Supplied material:
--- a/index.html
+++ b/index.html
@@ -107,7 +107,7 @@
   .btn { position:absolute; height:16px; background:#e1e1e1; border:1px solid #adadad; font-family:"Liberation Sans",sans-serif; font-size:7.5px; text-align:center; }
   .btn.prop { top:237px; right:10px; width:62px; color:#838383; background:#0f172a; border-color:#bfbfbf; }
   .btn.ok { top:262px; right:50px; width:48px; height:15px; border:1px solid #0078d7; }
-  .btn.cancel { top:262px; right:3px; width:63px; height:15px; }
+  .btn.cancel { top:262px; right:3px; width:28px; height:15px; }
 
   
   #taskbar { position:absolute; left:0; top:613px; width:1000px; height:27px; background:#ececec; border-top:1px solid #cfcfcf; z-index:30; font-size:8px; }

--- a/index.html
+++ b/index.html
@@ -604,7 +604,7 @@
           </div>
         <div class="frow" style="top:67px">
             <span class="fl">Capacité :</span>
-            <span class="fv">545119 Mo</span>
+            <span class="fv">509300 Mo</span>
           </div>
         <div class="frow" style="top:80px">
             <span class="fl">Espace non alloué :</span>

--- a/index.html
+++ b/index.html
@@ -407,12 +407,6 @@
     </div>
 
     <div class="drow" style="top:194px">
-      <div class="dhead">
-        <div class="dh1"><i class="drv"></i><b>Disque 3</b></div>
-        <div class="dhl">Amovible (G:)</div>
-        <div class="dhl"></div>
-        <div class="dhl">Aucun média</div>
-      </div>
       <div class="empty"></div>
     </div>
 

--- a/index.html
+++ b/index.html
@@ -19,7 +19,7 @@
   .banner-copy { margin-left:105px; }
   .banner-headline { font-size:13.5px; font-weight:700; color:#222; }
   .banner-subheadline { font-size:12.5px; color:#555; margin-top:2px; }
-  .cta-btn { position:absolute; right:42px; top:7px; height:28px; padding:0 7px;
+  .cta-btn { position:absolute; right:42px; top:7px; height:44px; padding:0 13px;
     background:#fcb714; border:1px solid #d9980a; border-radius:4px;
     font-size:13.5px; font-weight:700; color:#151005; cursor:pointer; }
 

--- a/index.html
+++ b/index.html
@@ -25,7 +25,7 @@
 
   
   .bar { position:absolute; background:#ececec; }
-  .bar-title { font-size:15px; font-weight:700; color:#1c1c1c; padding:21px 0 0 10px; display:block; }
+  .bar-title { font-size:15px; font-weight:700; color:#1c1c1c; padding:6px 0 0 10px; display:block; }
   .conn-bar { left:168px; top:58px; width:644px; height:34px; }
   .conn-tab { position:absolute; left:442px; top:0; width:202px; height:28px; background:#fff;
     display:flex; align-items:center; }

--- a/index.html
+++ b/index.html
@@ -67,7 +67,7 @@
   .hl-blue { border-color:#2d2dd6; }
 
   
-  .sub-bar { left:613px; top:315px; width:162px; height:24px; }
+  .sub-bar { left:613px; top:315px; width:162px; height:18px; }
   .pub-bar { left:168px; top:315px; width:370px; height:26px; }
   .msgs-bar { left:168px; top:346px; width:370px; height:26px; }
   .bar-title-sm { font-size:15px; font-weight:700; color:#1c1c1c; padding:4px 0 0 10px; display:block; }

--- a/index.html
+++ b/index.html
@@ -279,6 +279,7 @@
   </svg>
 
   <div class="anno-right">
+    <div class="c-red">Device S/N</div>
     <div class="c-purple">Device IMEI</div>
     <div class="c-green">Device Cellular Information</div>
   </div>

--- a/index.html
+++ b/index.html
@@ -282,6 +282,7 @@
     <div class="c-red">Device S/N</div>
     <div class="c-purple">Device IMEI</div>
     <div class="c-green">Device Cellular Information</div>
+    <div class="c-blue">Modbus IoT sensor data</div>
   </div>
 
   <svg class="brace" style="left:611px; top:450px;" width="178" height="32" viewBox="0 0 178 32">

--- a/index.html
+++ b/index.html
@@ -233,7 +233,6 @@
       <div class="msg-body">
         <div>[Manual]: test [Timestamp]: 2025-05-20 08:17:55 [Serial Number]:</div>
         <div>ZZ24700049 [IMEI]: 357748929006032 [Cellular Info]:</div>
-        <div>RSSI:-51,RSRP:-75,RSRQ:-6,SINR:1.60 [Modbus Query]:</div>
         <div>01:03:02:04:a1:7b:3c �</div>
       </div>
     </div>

Directions: Set down every entry exactly as given.

The answer:
--- a/index.html
+++ b/index.html
@@ -107,7 +107,7 @@
   .btn { position:absolute; height:16px; background:#e1e1e1; border:1px solid #adadad; font-family:"Liberation Sans",sans-serif; font-size:7.5px; text-align:center; }
   .btn.prop { top:237px; right:10px; width:62px; color:#838383; background:#0f172a; border-color:#bfbfbf; }
   .btn.ok { top:262px; right:50px; width:48px; height:15px; border:1px solid #0078d7; }
-  .btn.cancel { top:262px; right:3px; width:63px; height:15px; }
+  .btn.cancel { top:262px; right:3px; width:28px; height:15px; }
 
   
   #taskbar { position:absolute; left:0; top:613px; width:1000px; height:27px; background:#ececec; border-top:1px solid #cfcfcf; z-index:30; font-size:8px; }

--- a/index.html
+++ b/index.html
@@ -604,7 +604,7 @@
           </div>
         <div class="frow" style="top:67px">
             <span class="fl">Capacité :</span>
-            <span class="fv">545119 Mo</span>
+            <span class="fv">509300 Mo</span>
           </div>
         <div class="frow" style="top:80px">
             <span class="fl">Espace non alloué :</span>

--- a/index.html
+++ b/index.html
@@ -407,12 +407,6 @@
     </div>
 
     <div class="drow" style="top:194px">
-      <div class="dhead">
-        <div class="dh1"><i class="drv"></i><b>Disque 3</b></div>
-        <div class="dhl">Amovible (G:)</div>
-        <div class="dhl"></div>
-        <div class="dhl">Aucun média</div>
-      </div>
       <div class="empty"></div>
     </div>
 

--- a/index.html
+++ b/index.html
@@ -19,7 +19,7 @@
   .banner-copy { margin-left:105px; }
   .banner-headline { font-size:13.5px; font-weight:700; color:#222; }
   .banner-subheadline { font-size:12.5px; color:#555; margin-top:2px; }
-  .cta-btn { position:absolute; right:42px; top:7px; height:28px; padding:0 7px;
+  .cta-btn { position:absolute; right:42px; top:7px; height:44px; padding:0 13px;
     background:#fcb714; border:1px solid #d9980a; border-radius:4px;
     font-size:13.5px; font-weight:700; color:#151005; cursor:pointer; }
 

--- a/index.html
+++ b/index.html
@@ -25,7 +25,7 @@
 
   
   .bar { position:absolute; background:#ececec; }
-  .bar-title { font-size:15px; font-weight:700; color:#1c1c1c; padding:21px 0 0 10px; display:block; }
+  .bar-title { font-size:15px; font-weight:700; color:#1c1c1c; padding:6px 0 0 10px; display:block; }
   .conn-bar { left:168px; top:58px; width:644px; height:34px; }
   .conn-tab { position:absolute; left:442px; top:0; width:202px; height:28px; background:#fff;
     display:flex; align-items:center; }

--- a/index.html
+++ b/index.html
@@ -67,7 +67,7 @@
   .hl-blue { border-color:#2d2dd6; }
 
   
-  .sub-bar { left:613px; top:315px; width:162px; height:24px; }
+  .sub-bar { left:613px; top:315px; width:162px; height:18px; }
   .pub-bar { left:168px; top:315px; width:370px; height:26px; }
   .msgs-bar { left:168px; top:346px; width:370px; height:26px; }
   .bar-title-sm { font-size:15px; font-weight:700; color:#1c1c1c; padding:4px 0 0 10px; display:block; }

--- a/index.html
+++ b/index.html
@@ -279,6 +279,7 @@
   </svg>
 
   <div class="anno-right">
+    <div class="c-red">Device S/N</div>
     <div class="c-purple">Device IMEI</div>
     <div class="c-green">Device Cellular Information</div>
   </div>

--- a/index.html
+++ b/index.html
@@ -282,6 +282,7 @@
     <div class="c-red">Device S/N</div>
     <div class="c-purple">Device IMEI</div>
     <div class="c-green">Device Cellular Information</div>
+    <div class="c-blue">Modbus IoT sensor data</div>
   </div>
 
   <svg class="brace" style="left:611px; top:450px;" width="178" height="32" viewBox="0 0 178 32">

--- a/index.html
+++ b/index.html
@@ -233,7 +233,6 @@
       <div class="msg-body">
         <div>[Manual]: test [Timestamp]: 2025-05-20 08:17:55 [Serial Number]:</div>
         <div>ZZ24700049 [IMEI]: 357748929006032 [Cellular Info]:</div>
-        <div>RSSI:-51,RSRP:-75,RSRQ:-6,SINR:1.60 [Modbus Query]:</div>
         <div>01:03:02:04:a1:7b:3c �</div>
       </div>
     </div>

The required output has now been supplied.